MATERIALS PROVIDED ▸
------

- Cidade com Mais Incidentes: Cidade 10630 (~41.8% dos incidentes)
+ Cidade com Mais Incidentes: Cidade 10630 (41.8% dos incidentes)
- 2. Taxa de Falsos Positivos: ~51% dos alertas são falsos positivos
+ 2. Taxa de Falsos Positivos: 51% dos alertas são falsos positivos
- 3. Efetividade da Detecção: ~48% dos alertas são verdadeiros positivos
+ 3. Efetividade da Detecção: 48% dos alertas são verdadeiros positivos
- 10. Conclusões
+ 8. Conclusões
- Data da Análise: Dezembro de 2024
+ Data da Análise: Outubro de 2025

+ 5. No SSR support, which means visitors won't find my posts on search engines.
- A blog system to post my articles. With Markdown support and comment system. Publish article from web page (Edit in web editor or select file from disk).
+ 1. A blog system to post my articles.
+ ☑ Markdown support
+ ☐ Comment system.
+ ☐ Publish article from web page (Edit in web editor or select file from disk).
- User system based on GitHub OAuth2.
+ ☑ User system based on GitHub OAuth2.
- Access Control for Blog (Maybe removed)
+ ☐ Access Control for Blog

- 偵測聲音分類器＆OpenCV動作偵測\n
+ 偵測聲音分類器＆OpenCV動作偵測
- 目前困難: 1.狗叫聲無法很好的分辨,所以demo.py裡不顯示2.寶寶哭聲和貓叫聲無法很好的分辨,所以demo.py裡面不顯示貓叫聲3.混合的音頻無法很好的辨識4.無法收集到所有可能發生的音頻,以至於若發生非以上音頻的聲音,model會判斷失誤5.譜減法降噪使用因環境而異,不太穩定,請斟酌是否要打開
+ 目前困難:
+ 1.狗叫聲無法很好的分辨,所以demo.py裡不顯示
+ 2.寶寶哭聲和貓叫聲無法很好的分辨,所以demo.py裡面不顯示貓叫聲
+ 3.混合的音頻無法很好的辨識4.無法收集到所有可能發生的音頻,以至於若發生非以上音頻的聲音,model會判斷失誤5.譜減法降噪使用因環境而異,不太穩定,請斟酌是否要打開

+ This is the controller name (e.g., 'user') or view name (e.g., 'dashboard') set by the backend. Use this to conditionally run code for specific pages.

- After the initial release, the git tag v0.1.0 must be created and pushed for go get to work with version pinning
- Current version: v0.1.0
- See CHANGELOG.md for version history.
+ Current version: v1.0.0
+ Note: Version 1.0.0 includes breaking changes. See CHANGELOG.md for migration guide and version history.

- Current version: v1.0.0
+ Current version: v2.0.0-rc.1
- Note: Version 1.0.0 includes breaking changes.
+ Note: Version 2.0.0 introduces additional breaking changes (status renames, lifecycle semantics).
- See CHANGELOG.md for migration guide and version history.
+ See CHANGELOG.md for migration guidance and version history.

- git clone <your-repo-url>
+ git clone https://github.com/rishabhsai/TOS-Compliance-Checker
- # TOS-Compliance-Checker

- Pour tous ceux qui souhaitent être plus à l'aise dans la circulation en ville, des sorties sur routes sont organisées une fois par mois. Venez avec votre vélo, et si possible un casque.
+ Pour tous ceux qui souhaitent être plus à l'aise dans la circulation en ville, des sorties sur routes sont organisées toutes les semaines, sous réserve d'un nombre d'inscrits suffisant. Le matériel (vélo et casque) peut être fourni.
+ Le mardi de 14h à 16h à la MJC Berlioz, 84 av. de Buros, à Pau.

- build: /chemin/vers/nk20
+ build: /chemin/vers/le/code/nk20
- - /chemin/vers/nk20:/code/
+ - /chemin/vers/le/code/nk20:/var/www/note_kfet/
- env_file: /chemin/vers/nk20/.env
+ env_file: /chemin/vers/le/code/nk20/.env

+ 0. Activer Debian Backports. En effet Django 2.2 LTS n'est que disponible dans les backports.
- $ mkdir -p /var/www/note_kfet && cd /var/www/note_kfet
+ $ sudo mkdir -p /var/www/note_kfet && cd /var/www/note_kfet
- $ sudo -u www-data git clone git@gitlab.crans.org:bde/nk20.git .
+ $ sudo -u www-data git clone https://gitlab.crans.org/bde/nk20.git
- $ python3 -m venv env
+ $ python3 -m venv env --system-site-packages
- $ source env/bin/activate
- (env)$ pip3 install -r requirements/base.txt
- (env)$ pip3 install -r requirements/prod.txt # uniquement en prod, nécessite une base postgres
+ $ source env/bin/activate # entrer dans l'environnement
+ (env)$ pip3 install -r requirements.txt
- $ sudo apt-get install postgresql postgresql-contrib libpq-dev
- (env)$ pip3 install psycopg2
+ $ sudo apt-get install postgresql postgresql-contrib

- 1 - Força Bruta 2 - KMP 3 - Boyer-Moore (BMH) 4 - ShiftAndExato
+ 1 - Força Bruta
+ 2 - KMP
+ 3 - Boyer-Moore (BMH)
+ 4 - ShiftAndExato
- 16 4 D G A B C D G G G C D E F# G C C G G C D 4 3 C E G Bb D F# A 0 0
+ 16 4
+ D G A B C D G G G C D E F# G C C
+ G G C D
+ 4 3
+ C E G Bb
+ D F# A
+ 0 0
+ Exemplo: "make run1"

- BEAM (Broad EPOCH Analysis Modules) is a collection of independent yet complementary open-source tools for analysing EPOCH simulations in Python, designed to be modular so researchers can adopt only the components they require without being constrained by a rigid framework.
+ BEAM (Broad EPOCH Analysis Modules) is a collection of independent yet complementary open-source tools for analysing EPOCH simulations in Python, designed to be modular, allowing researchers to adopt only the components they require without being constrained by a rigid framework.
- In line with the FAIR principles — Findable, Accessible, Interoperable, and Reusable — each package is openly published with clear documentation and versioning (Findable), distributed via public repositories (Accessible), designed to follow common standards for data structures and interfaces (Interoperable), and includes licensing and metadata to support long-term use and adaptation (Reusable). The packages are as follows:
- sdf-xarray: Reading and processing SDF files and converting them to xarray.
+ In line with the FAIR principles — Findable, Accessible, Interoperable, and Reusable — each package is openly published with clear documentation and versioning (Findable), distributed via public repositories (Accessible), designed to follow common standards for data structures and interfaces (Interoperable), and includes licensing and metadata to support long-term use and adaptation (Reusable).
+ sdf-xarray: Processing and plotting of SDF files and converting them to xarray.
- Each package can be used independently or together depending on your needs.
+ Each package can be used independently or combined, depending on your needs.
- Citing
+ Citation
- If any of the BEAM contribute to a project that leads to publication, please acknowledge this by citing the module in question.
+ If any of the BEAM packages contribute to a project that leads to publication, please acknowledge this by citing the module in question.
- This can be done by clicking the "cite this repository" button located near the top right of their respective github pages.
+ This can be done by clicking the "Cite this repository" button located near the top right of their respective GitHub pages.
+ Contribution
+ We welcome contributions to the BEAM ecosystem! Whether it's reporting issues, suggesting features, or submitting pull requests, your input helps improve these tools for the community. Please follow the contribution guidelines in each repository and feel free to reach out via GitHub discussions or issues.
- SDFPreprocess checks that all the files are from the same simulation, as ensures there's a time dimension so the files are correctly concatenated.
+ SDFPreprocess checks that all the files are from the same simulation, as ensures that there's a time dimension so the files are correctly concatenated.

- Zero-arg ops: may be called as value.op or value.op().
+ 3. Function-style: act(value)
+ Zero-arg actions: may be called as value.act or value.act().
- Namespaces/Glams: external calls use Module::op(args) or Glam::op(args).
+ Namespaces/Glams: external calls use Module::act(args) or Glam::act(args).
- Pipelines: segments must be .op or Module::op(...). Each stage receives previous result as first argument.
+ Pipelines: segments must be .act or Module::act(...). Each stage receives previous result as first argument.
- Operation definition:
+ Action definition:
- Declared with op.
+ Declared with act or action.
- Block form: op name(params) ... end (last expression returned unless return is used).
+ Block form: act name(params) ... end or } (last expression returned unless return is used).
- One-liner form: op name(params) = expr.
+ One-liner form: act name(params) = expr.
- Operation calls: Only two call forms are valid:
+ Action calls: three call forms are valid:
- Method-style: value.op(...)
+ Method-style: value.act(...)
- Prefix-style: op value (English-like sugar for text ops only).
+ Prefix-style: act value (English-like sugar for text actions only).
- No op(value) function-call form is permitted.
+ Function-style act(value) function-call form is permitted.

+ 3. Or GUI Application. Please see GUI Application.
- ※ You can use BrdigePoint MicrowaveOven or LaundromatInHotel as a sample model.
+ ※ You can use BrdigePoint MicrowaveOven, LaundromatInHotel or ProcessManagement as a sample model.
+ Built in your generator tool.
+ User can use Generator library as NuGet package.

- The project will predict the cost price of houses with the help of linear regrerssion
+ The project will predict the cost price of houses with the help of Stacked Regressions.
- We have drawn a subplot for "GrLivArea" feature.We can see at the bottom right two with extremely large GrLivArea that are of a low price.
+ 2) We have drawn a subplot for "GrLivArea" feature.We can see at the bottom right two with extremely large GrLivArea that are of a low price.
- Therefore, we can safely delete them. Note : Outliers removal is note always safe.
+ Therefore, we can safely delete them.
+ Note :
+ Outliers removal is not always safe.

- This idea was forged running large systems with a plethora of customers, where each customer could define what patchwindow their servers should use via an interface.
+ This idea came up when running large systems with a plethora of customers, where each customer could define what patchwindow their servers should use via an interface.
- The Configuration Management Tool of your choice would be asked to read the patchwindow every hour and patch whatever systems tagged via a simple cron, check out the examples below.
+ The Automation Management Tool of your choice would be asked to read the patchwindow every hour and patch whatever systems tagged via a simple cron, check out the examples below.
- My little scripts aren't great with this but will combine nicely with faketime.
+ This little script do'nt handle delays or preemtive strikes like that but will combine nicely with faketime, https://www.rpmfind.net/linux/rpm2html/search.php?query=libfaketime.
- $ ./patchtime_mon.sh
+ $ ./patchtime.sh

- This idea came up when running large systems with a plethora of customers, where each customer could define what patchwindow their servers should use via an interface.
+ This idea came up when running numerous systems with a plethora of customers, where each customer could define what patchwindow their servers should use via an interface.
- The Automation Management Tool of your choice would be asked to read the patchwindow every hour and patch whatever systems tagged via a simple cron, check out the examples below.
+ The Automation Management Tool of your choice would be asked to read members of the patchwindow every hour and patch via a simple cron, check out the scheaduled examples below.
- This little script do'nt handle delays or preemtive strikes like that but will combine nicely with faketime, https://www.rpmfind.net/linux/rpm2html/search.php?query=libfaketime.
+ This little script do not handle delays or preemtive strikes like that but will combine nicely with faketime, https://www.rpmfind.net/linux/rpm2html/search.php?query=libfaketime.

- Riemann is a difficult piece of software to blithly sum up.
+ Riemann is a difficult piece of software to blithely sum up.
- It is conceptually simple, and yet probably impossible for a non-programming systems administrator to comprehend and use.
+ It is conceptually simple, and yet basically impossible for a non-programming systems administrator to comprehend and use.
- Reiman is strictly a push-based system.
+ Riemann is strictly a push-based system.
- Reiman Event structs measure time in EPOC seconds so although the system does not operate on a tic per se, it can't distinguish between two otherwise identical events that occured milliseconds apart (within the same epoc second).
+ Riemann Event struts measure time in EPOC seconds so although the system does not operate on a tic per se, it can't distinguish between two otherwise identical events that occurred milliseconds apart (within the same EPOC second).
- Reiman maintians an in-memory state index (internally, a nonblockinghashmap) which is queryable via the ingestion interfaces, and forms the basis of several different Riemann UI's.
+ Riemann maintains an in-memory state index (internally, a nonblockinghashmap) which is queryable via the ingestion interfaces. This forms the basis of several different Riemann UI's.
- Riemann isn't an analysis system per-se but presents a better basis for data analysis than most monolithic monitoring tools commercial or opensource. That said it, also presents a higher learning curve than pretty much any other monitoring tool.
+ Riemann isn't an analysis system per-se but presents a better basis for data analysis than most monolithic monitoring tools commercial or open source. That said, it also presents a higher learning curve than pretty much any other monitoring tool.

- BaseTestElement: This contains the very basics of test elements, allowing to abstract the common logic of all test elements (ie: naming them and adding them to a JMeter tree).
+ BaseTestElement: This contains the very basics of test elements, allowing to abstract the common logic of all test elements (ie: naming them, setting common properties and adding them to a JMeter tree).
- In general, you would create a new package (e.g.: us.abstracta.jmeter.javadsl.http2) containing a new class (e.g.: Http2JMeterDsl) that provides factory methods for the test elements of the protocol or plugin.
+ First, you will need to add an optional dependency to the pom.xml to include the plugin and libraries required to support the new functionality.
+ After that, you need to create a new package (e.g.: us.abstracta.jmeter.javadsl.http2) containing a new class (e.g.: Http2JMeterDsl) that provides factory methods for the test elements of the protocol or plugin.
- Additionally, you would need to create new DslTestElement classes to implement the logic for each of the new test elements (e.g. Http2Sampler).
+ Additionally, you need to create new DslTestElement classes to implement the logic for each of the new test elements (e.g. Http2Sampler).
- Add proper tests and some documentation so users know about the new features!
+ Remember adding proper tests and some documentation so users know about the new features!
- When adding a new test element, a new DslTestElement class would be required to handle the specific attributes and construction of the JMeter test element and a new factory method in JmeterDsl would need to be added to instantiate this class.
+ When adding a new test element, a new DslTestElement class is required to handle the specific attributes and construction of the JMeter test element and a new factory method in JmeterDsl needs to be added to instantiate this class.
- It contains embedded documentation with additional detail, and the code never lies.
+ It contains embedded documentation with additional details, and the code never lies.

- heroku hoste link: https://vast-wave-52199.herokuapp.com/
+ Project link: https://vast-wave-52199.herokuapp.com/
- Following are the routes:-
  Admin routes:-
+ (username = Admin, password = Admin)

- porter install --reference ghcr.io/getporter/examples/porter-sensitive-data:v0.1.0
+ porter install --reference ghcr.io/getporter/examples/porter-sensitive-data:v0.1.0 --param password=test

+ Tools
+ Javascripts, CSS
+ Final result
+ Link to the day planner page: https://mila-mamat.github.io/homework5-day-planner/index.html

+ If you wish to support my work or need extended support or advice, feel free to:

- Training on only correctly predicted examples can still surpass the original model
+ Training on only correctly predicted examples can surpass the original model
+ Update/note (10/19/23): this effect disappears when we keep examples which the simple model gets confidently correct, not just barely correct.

------

YOUR INSTRUCTIONS ▸ In the listing above, find the line containing "- Additionally, you" and the line containing "- When adding", then quote both, plus every line between them, exactly as written.

RESPONSE BOX ▸
- Additionally, you would need to create new DslTestElement classes to implement the logic for each of the new test elements (e.g. Http2Sampler).
+ Additionally, you need to create new DslTestElement classes to implement the logic for each of the new test elements (e.g. Http2Sampler).
- Add proper tests and some documentation so users know about the new features!
+ Remember adding proper tests and some documentation so users know about the new features!
- When adding a new test element, a new DslTestElement class would be required to handle the specific attributes and construction of the JMeter test element and a new factory method in JmeterDsl would need to be added to instantiate this class.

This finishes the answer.